→ ACTION ITEM
In your copy, include every entry exactly as written but no pictures.

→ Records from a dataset
····················
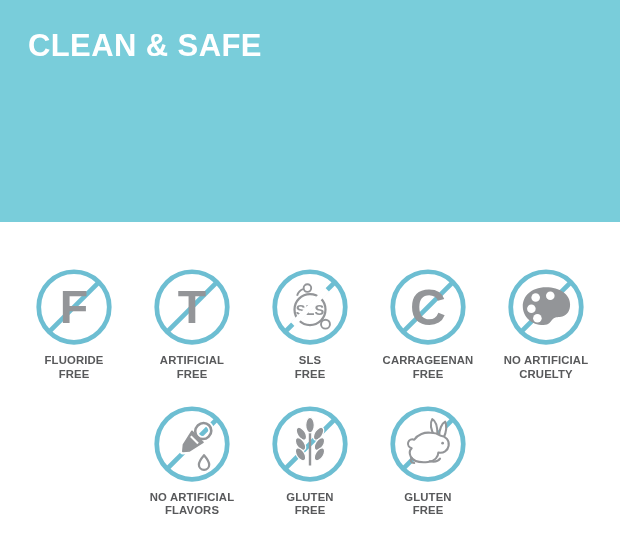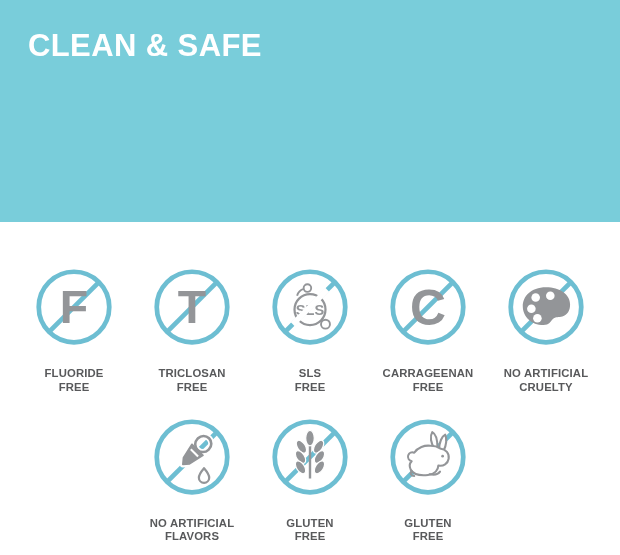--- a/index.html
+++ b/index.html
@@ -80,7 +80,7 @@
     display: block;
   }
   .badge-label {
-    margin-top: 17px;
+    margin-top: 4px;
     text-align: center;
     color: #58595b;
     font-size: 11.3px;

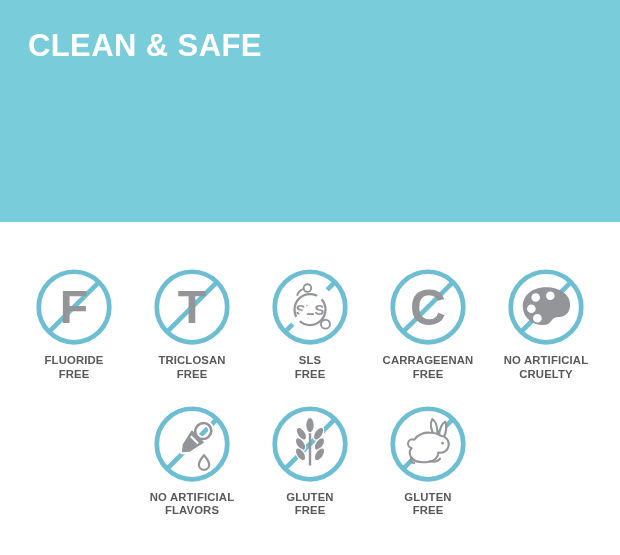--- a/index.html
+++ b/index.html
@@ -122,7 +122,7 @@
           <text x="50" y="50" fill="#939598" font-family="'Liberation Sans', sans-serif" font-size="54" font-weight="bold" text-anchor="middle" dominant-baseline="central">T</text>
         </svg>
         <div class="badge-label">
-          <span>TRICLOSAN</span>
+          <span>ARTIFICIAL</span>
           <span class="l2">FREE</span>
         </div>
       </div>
····················
→ WRITTEN RESPONSE
--- a/index.html
+++ b/index.html
@@ -80,7 +80,7 @@
     display: block;
   }
   .badge-label {
-    margin-top: 17px;
+    margin-top: 4px;
     text-align: center;
     color: #58595b;
     font-size: 11.3px;

--- a/index.html
+++ b/index.html
@@ -122,7 +122,7 @@
           <text x="50" y="50" fill="#939598" font-family="'Liberation Sans', sans-serif" font-size="54" font-weight="bold" text-anchor="middle" dominant-baseline="central">T</text>
         </svg>
         <div class="badge-label">
-          <span>TRICLOSAN</span>
+          <span>ARTIFICIAL</span>
           <span class="l2">FREE</span>
         </div>
       </div>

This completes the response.